[Stored entries]
━━━━━━━━━━━━━━━━

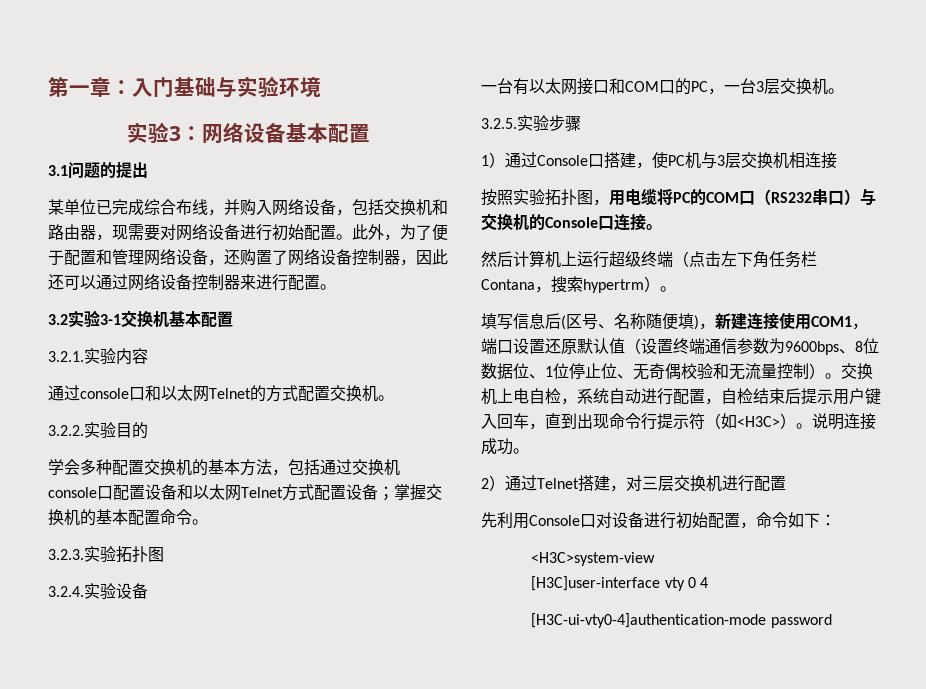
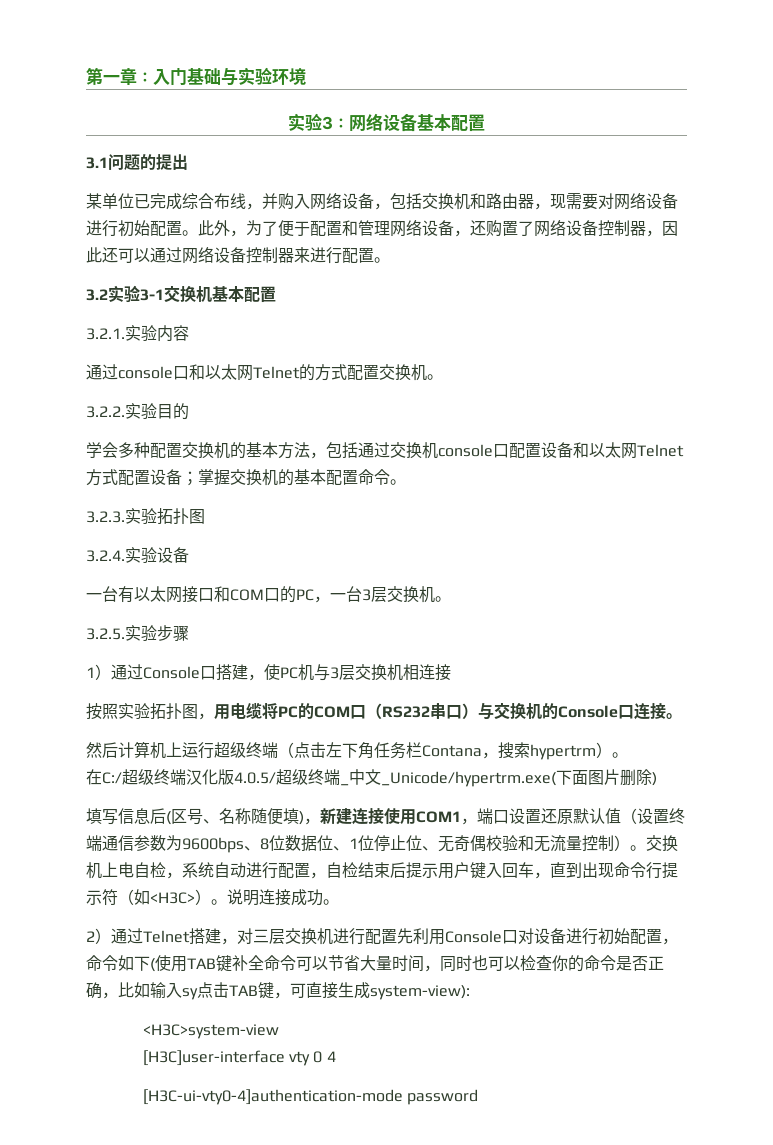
+ 在C:/超级终端汉化版4.0.5/超级终端_中文_Unicode/hypertrm.exe(下面图片删除)
- 2）通过Telnet搭建，对三层交换机进行配置
- 先利用Console口对设备进行初始配置，命令如下：
+ 2）通过Telnet搭建，对三层交换机进行配置先利用Console口对设备进行初始配置，命令如下(使用TAB键补全命令可以节省大量时间，同时也可以检查你的命令是否正确，比如输入sy点击TAB键，可直接生成system-view):

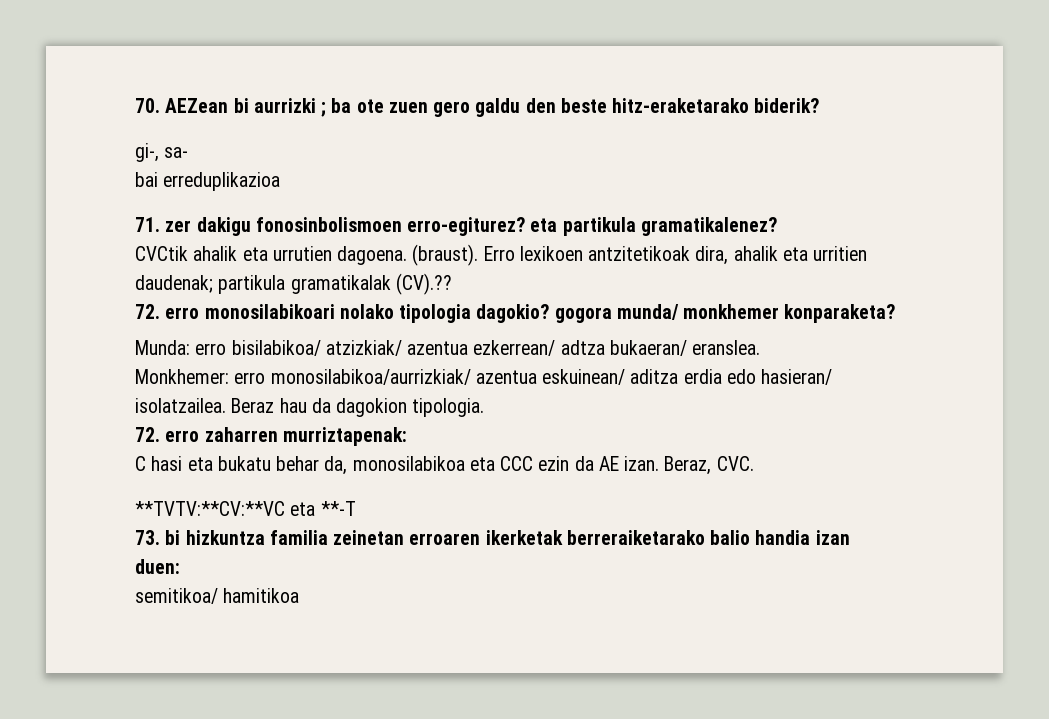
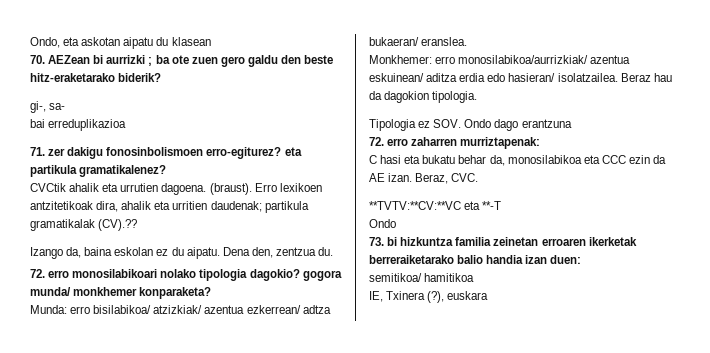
+ Ondo, eta askotan aipatu du klasean
+ Izango da, baina eskolan ez du aipatu. Dena den, zentzua du.
+ Tipologia ez SOV. Ondo dago erantzuna
  **TVTV:**CV:**VC eta **-T
+ Ondo
+ IE, Txinera (?), euskara

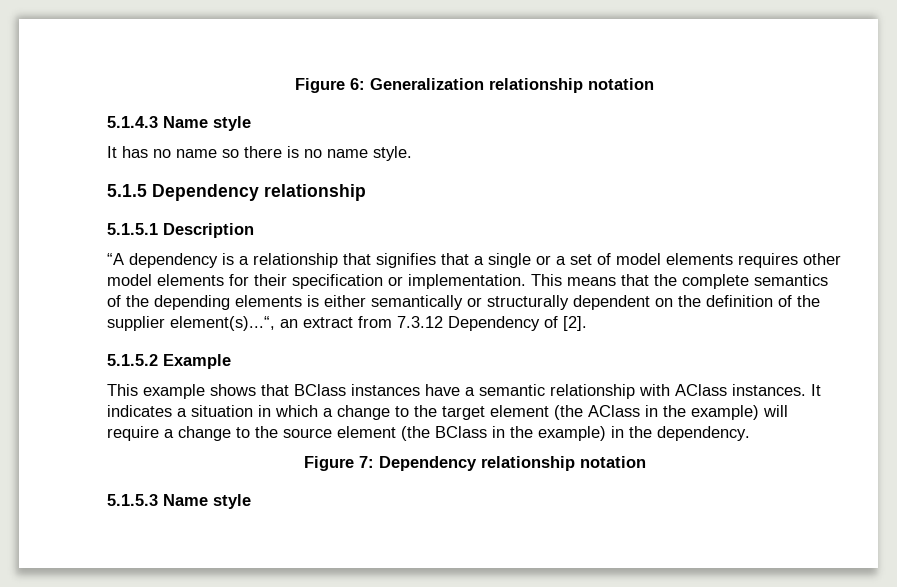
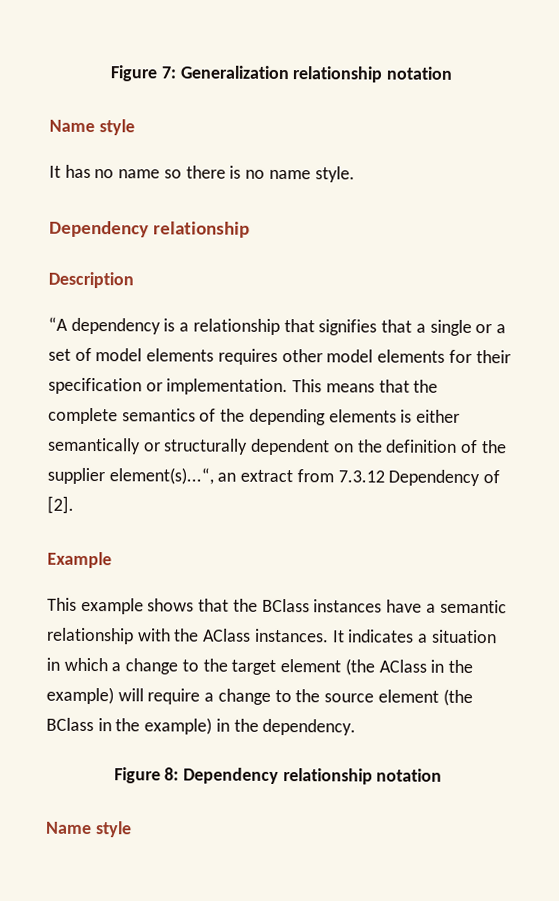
- Figure 6: Generalization relationship notation
- 5.1.4.3 Name style
+ Figure 7: Generalization relationship notation
+ Name style
  It has no name so there is no name style.
- 5.1.5 Dependency relationship
+ Dependency relationship
- 5.1.5.1 Description
+ Description
- 5.1.5.2 Example
+ Example
- This example shows that BClass instances have a semantic relationship with AClass instances.
+ This example shows that the BClass instances have a semantic relationship with the AClass instances.
- Figure 7: Dependency relationship notation
- 5.1.5.3 Name style
+ Figure 8: Dependency relationship notation
+ Name style

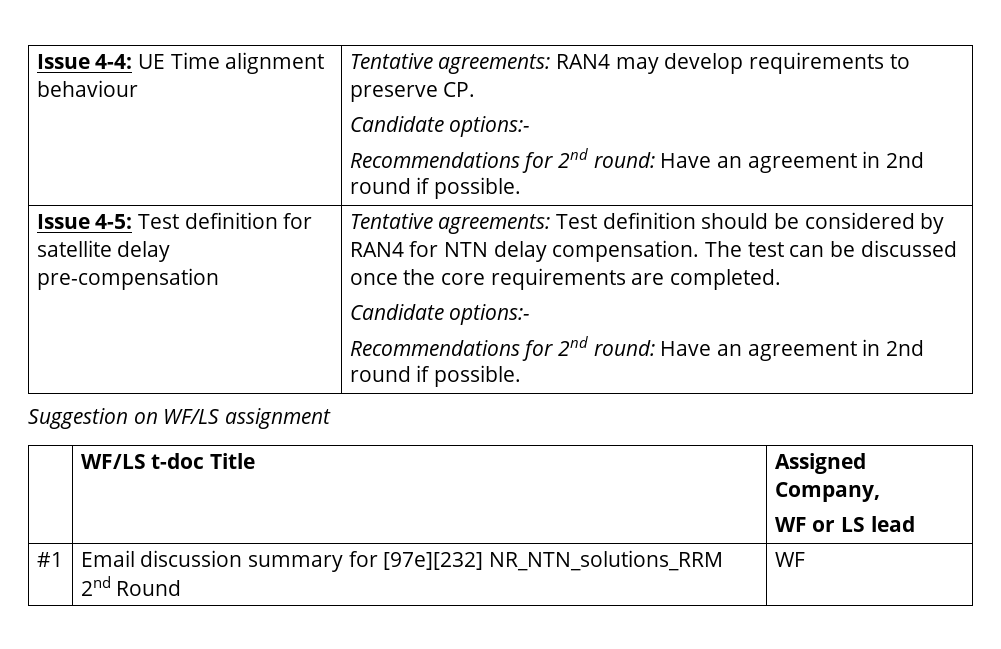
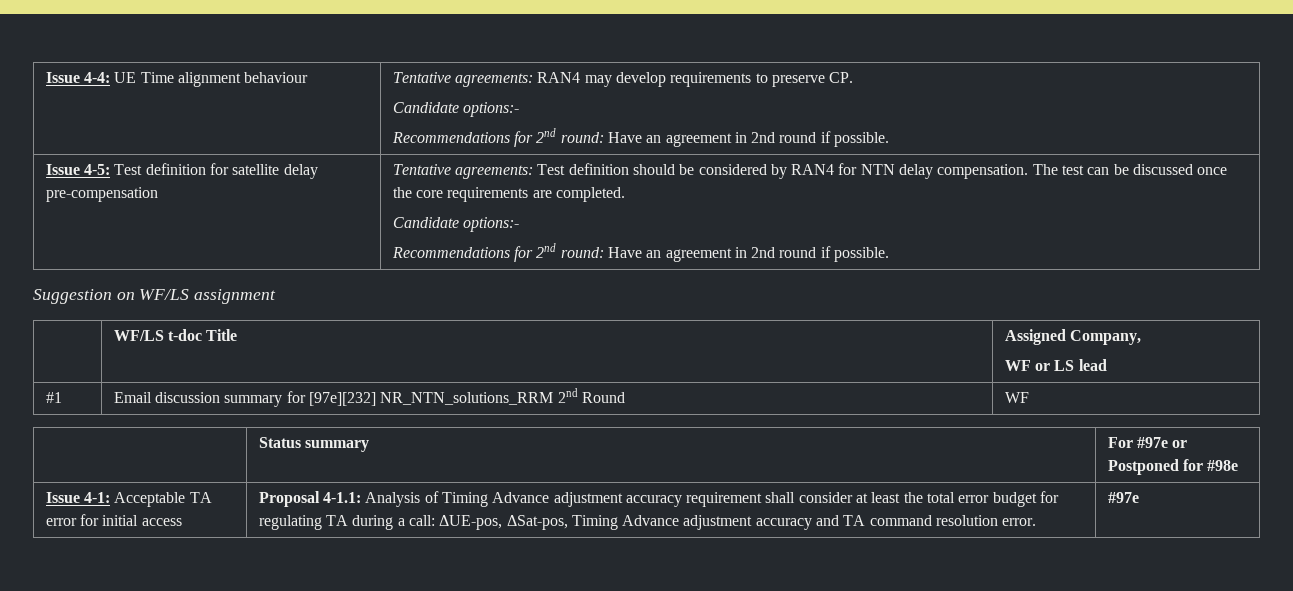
+ | Status summary | For #97e or Postponed for #98e
+ Issue 4-1: Acceptable TA error for initial access | Proposal 4-1.1: Analysis of Timing Advance adjustment accuracy requirement shall consider at least the total error budget for regulating TA during a call: ΔUE-pos, ΔSat-pos, Timing Advance adjustment accuracy and TA command resolution error. | #97e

━━━━━━━━━━━━━━━━

**Task details:** All that should be written out is the stretch of lines above between the one holding "- 5.1.5.1 Description" and the one holding "the AClass instances.", inclusive, exactly as given.

**Exercise solution:**
- 5.1.5.1 Description
+ Description
- 5.1.5.2 Example
+ Example
- This example shows that BClass instances have a semantic relationship with AClass instances.
+ This example shows that the BClass instances have a semantic relationship with the AClass instances.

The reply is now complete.